During our mid-March trip to Costa Rica we drove from Tamarindo to the Arenal area and spent a day and night at the Arenal Volcano Lodge (view from the balcony of our room), with a side visit to Arenal Observatory.
The lodge lured birds with fruit and flowers and running water, to convenient viewing and photography distance. This is a Clay-colored Thrush, I believe.
The clay-colored thrush (Turdus grayi) is a common Middle American bird of the thrush family (Turdidae). It is the national bird of Costa Rica, where it is well known as the yigüirro. Other common names include clay-colored robin.
Someday I would love to write an article about vacation places with the best passive bird watching – like the rental house in Caye Caulker, Belize with a second-story balcony up in the trees… with me in a hammock with a rum drink!
I think this is a Swallow-tailed Kite. We saw many of them but I didn’t get a great pic. Split tail, falcon-like head.
The swallow-tailed kite feeds on small reptiles, such as snakes and lizards. It may also feed on small amphibians such as frogs; large insects, such as grasshoppers, crickets; small birds and eggs; and small mammals including bats. It has been observed to regularly consume fruit in Central America. It drinks by skimming the surface and collecting water in its beak.
We spotted this Crimson-collared Tanager at the Arenal Observatory, a great side trip with good lunch and many walking trails. LINK
A pretty Blue-gray Tanager was waiting a turn at the feeders.
The Blue-gray Tanager is one of the most widespread, and ubiquitous, birds of the humid lowland neotropics. At almost any location between southeastern Mexico and central South America, it is a familiar presence at forest edge, in second-growth, along roads and rivers, in plantations, and even in urban parks and gardens.
We saw a few coatis, or coatimundis, charming furry raccoon-like mammal. This one was scouting for fallen fruit under the bird feeders.
These birds were a real treat for me. We watched them while eating lunch at the observatory lodge.
The Montezuma Oropendola is about the size of a crow and quite exotically beautiful. (This is one of my favorite photos from Costa Rica.)
The oropendola, or Montezuma bird as I heard one local call it, is an icterid, a member of the New World blackbird family (like my friends the grackles).
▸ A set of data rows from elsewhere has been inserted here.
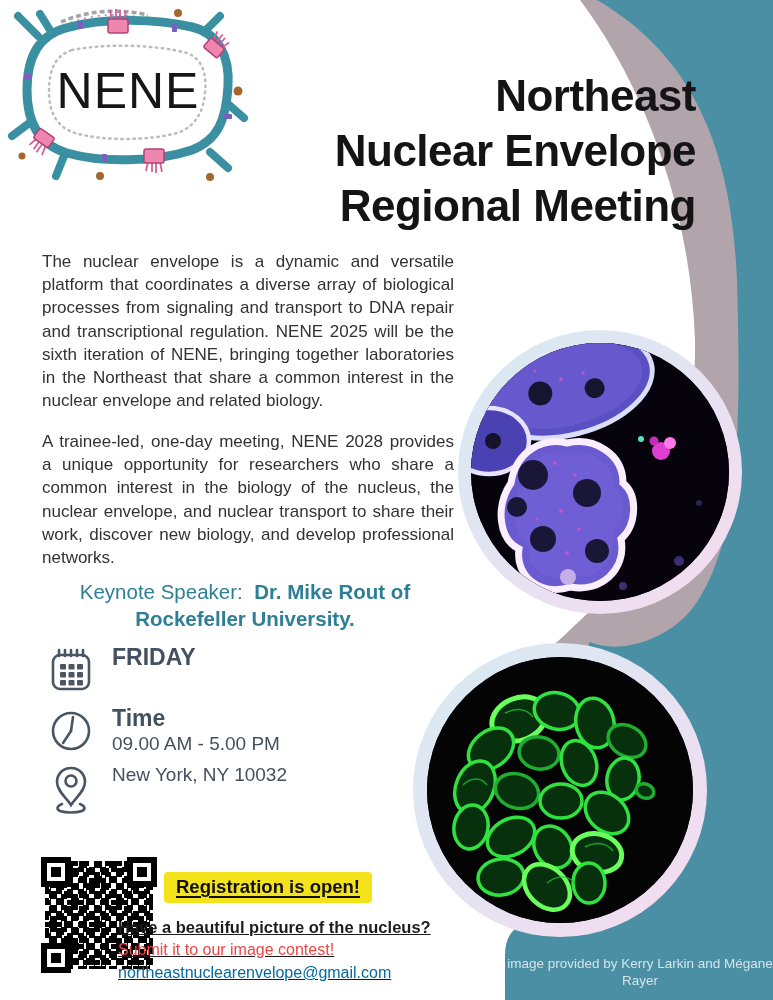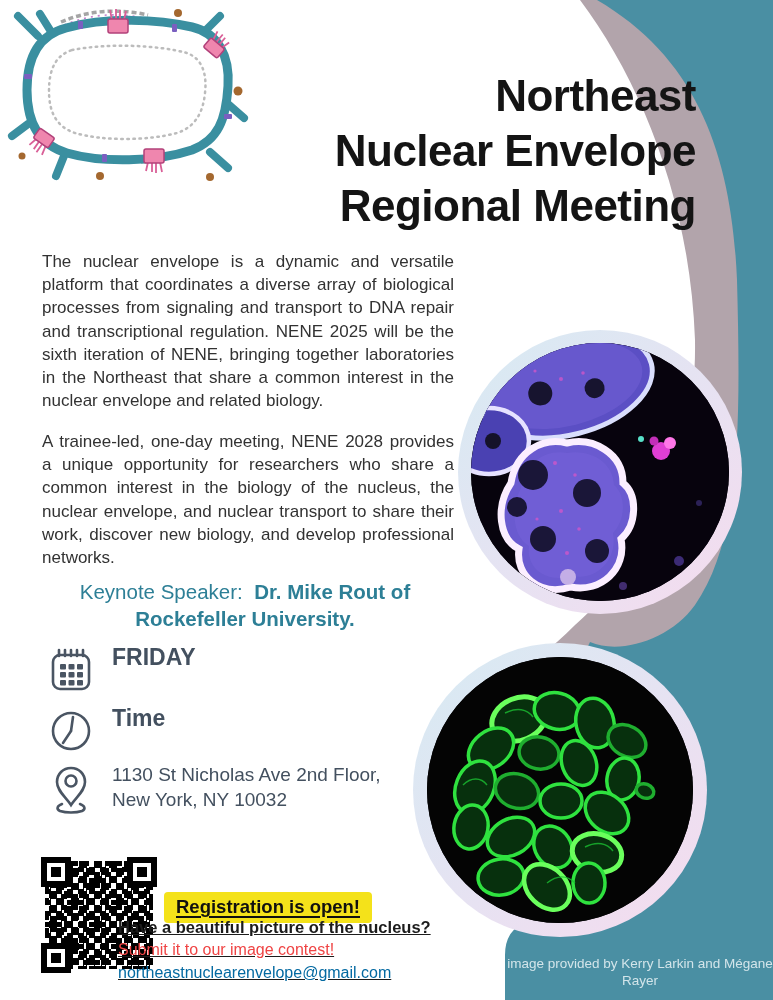--- a/index.html
+++ b/index.html
@@ -60,21 +60,21 @@
       repeating-conic-gradient(#000 0% 25%, transparent 0% 50%) 0px 0px/11px 11px,
       repeating-conic-gradient(#000 0% 25%, transparent 0% 50%) 4px 7px/15px 15px,
       #fff;
   }
   .finder{position:absolute;width:30px;height:30px;border:6px solid #000;background:#fff;box-sizing:border-box;}
   .finder::after{content:"";position:absolute;left:4px;top:4px;width:10px;height:10px;background:#000;}
   .finder.tl{left:0;top:0;} .finder.tr{right:0;top:0;} .finder.bl{left:0;bottom:0;}
 
   
   .reg{
-    position:absolute;left:164px;top:892px;
+    position:absolute;left:164px;top:872px;
     background:#F4E21A;border-radius:4px;padding:4px 12px 5px 12px;
     font-size:18.5px;font-weight:800;color:#101010;
     text-decoration:underline;text-decoration-thickness:2px;text-underline-offset:3px;
   }
   .contest{position:absolute;left:118px;top:916px;width:414px;text-align:left;color:#1c1c1c;text-decoration:underline;}
   .contest .q{font-size:16.5px;font-weight:800;line-height:23px;}
   .contest .cta{font-size:16px;line-height:22px;color:#ef4444;}
   .contest .mail{font-size:16px;line-height:23px;color:#0369a1;}
 
   
@@ -163,20 +163,21 @@
       </g>
 
       <g fill="#a4682f">
         <circle cx="172" cy="9" r="4"></circle>
         <circle cx="232" cy="87" r="4.5"></circle>
         <circle cx="204" cy="173" r="4"></circle>
         <circle cx="94" cy="172" r="4"></circle>
         <circle cx="16" cy="152" r="3.5"></circle>
       </g>
     </svg>
+    <div class="logo-text">NENE</div>
   </div>
 
   <div class="title">
     <div>Northeast</div>
     <div>Nuclear Envelope</div>
     <div>Regional Meeting</div>
   </div>
 
   <div class="para p1">The nuclear envelope is a dynamic and versatile platform that coordinates a diverse array of biological processes from signaling and transport to DNA repair and transcriptional regulation. NENE 2025 will be the sixth iteration of NENE, bringing together laboratories in the Northeast that share a common interest in the nuclear envelope and related biology.</div>
   <div class="para p2">A trainee-led, one-day meeting, NENE 2028 provides a unique opportunity for researchers who share a common interest in the biology of the nucleus, the nuclear envelope, and nuclear transport to share their work, discover new biology, and develop professional networks.</div>
@@ -216,35 +217,35 @@
       <svg width="42" height="46" viewBox="0 0 42 46" aria-hidden="true">
         <g stroke="#4a5563" fill="none" stroke-width="2.6" stroke-linecap="round">
           <circle cx="21" cy="23" r="18"></circle>
           <path d="M21,23 L23,9"></path>
           <path d="M21,23 L13,35"></path>
         </g>
       </svg>
     </span>
     <div class="txt">
       <div class="lbl">Time</div>
+      <div class="val">09.00 AM - 5.00 PM</div>
     </div>
   </div>
 
   <div class="row loc">
     <span class="icon">
       <svg width="42" height="52" viewBox="0 0 42 52" aria-hidden="true">
         <g stroke="#4a5563" fill="none" stroke-width="2.6" stroke-linecap="round">
           <path d="M21,4 C13,4 7,10 7,18 C7,27 16,33 21,41 C26,33 35,27 35,18 C35,10 29,4 21,4 Z"></path>
           <circle cx="21" cy="17" r="5.5"></circle>
           <path d="M12,40 C7,42 6,45 10,47 C16,49 26,49 32,47 C36,45 35,42 30,40"></path>
         </g>
       </svg>
     </span>
     <div class="txt">
-      <div class="val">1130 St Nicholas Ave 2nd Floor,</div>
       <div class="val">New York, NY 10032</div>
     </div>
   </div>
 
   <div class="qr">
     <div class="noise"></div>
     <div class="finder tl"></div>
     <div class="finder tr"></div>
     <div class="finder bl"></div>
   </div>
It has a kind of crazy and beautiful song, which you can hear HERE.
This is a bird I will never forget.
We found this bird near a trail. It seemed unconcerned by our presence. It is a Crested Guan, I think.
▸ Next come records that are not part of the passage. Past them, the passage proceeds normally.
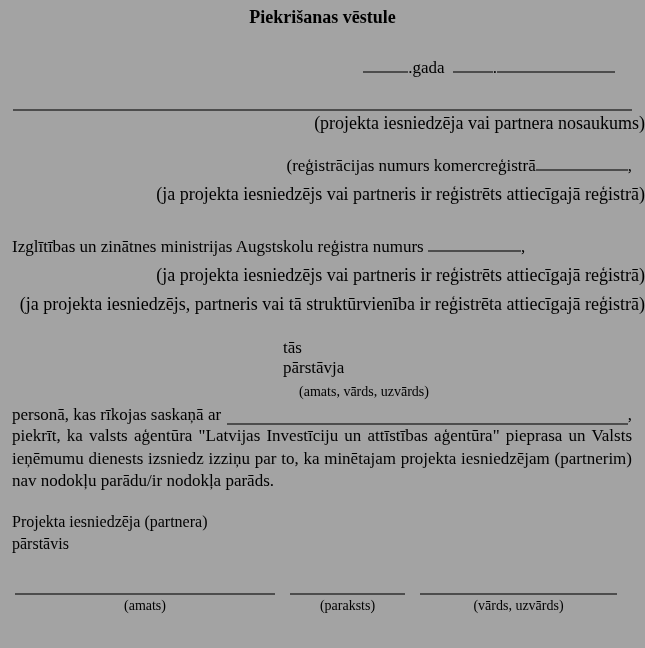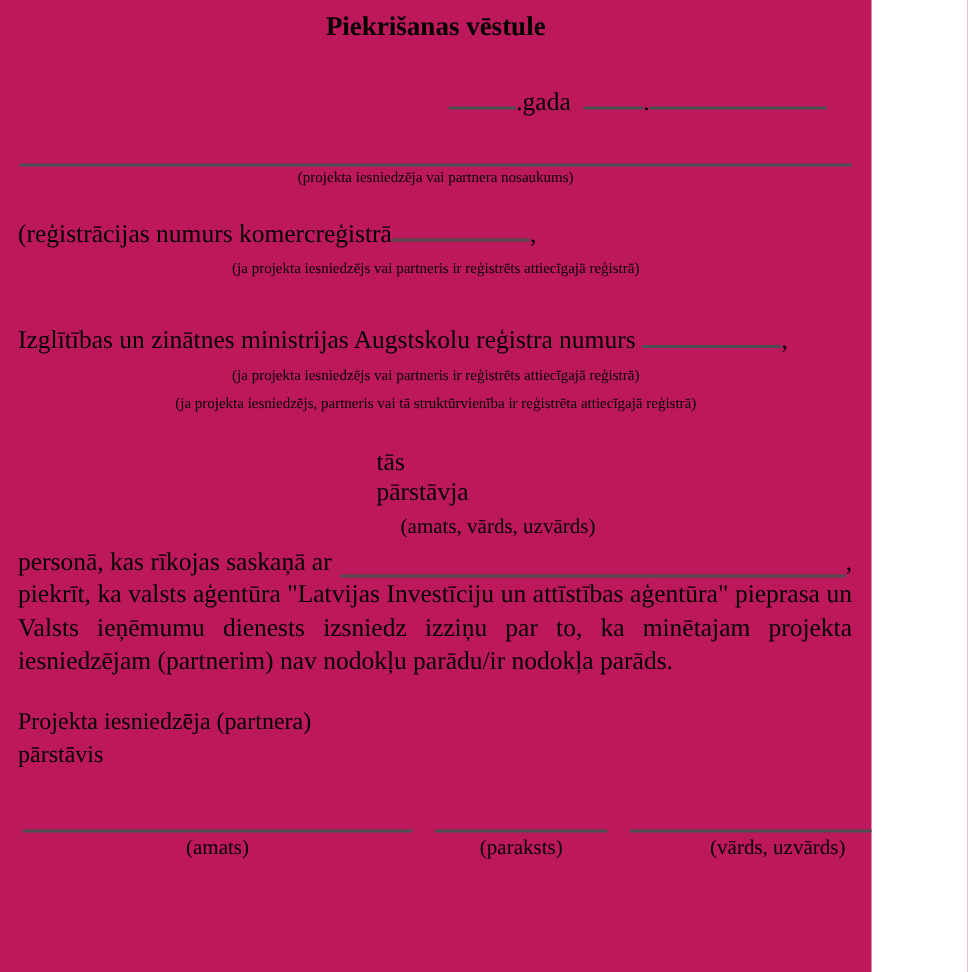--- a/index.html
+++ b/index.html
@@ -1,34 +1,34 @@
 <!DOCTYPE html>
 <html><head>
 <meta charset="utf-8">
 <style>
   html,body { margin:0; padding:0; background:#ffffff; }
   .page {
-    width:581px; height:648px; background:#be185d; color:#000000;
+    width:645px; height:648px; background:#a3a3a3; color:#000000;
     font-family:"Liberation Serif", serif; position:relative; overflow:hidden;
     box-sizing:border-box;
   }
   .title { text-align:center; font-weight:bold; font-size:18px; padding-top:7px; }
 
   .blank { display:inline-block; border-bottom:2px solid #4d4d4d; height:0.95em; vertical-align:baseline; }
   .w45 { width:45px; } .w40 { width:40px; } .w120 { width:118px; }
   .w92 { width:92px; } .w95 { width:93px; } .w65 { width:63px; }
 
   .date-row { margin-top:27px; text-align:right; padding-right:30px; font-size:17px; }
   .date-row .sep { padding:0 2px; }
 
   .name-rule { margin:31px 13px 0 13px; border-bottom:2px solid #4d4d4d; }
-  .caption { font-size:10px; text-align:center; margin-top:2px; }
+  .caption { font-size:18px; text-align:right; margin-top:2px; }
   .caption.gap { margin-top:8px; }
 
-  .body-line { font-size:17px; margin:19px 13px 0 12px; }
+  .body-line { font-size:17px; margin:19px 13px 0 12px;text-align:right; }
   .section { font-size:17px; margin:29px 13px 0 12px; }
 
   .parstavja-row { display:flex; align-items:center; margin:23px 13px 0 15px; font-size:17px;flex-direction:column; }
   .parstavja-row .label { width:81px; flex:0 0 auto; }
   .double-field { flex:1; border-top:2px solid #4d4d4d; border-bottom:2px solid #4d4d4d; height:24px; }
   .caption-amats { margin:2px 13px 0 96px; text-align:center; font-size:14px; }
 
   .persona-row { display:flex; align-items:flex-start; font-size:17px; margin:5px 13px 0 12px; }
   .persona-row .txt { flex:0 0 auto; white-space:pre; }
   .blank-flex { flex:1 1 auto; border-bottom:2px solid #4d4d4d; height:0.95em; margin-left:6px; align-self:flex-end; }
In protected areas where hunting is not allowed, the species can be quite approachable and even tame, but throughout much of its range Crested Guan is heavily hunted.
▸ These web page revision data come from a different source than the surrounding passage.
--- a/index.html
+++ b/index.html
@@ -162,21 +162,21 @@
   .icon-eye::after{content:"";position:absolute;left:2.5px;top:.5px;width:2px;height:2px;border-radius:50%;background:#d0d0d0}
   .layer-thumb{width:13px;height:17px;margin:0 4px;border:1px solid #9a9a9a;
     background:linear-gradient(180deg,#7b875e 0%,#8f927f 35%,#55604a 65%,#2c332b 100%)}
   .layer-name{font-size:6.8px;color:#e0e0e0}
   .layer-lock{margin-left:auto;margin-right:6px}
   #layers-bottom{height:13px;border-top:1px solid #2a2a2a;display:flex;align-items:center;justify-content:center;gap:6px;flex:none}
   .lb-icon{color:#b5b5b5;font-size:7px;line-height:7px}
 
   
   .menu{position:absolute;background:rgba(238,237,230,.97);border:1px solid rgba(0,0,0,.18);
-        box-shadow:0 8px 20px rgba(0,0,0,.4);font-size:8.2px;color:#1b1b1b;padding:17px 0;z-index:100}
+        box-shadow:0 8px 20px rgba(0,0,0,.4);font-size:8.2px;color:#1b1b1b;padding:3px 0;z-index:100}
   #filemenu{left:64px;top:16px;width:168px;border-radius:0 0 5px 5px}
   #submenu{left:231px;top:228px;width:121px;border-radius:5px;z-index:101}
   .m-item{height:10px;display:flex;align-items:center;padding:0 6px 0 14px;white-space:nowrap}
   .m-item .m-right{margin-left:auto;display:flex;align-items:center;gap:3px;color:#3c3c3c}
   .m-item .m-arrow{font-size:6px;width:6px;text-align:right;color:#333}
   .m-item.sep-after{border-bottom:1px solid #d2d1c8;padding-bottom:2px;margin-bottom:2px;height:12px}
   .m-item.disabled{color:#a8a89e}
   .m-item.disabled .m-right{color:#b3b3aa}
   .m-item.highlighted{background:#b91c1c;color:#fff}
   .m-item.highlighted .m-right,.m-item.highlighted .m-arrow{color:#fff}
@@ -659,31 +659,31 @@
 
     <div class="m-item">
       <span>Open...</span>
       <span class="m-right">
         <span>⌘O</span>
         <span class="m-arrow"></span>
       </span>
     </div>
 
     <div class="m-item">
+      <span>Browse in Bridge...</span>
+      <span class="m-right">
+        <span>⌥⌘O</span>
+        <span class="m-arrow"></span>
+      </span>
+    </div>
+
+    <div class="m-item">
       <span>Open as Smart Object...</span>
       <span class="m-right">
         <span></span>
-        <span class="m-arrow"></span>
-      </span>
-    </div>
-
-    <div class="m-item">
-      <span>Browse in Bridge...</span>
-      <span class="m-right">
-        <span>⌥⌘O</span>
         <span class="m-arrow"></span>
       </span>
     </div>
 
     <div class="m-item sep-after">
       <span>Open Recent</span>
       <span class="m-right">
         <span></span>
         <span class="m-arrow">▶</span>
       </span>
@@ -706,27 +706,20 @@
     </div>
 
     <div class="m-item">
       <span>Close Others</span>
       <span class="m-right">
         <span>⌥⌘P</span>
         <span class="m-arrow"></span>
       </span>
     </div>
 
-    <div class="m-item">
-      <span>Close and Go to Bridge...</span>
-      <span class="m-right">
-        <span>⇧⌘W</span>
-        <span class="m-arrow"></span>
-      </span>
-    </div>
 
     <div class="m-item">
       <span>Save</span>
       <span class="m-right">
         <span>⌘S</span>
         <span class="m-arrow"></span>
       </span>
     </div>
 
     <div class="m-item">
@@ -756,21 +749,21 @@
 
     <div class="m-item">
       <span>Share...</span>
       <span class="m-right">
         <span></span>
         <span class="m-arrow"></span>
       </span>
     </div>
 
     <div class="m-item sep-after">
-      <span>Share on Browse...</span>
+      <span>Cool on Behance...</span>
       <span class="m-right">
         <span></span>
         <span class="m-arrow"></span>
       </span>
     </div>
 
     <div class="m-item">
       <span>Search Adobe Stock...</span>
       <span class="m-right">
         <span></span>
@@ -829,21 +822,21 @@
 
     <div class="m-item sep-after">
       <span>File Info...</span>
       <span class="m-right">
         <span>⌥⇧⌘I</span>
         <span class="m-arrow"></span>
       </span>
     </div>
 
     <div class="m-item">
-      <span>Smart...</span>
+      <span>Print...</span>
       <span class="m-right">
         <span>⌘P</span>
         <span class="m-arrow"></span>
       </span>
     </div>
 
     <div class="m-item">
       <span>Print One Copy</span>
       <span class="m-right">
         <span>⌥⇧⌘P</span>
A bit dinosaur-like, don’t you think?
Very happy to capture this flitting jewel of a hummingbird. Not sure what kind it is.
(Update: later IDed via Facebook What’s This Bird as a Crowned Woodnymph.)
From many places we could see the volcano. It has been dormant since 2010, which doesn’t seem like a very long time!
On our little hike we came across some cattle and their bird pals the Cattle Egrets.
The short, thick-necked Cattle Egret spends most of its time in fields rather than streams. It forages at the feet of grazing cattle, head bobbing with each step, or rides on their backs to pick at ticks. This stocky white heron has yellow plumes on its head and neck during breeding season. Originally from Africa, it found its way to North America in 1953 and quickly spread across the continent. Elsewhere in the world, it forages alongside camels, ostriches, rhinos, and tortoises—as well as farmers’ tractors.
Hunting cattle egret.
In the woods we saw a Chestnut-mandibled Toucan.
It is one of the larger, more conspicuous species of toucan, and is often noted for its yelping, far-carrying vocalization (described by locals as “Díos te dé!”). It is largely frugivorous, but like other toucans it occasionally feeds on insects, lizards, and the eggs of other birds.
Next morning at the lodge I saw this neat medium-sized bird, a Smooth-billed Ani.
A bird of tropical savannahs in the Caribbean and South America, the Smooth-billed Ani reaches the United States only in southern Florida.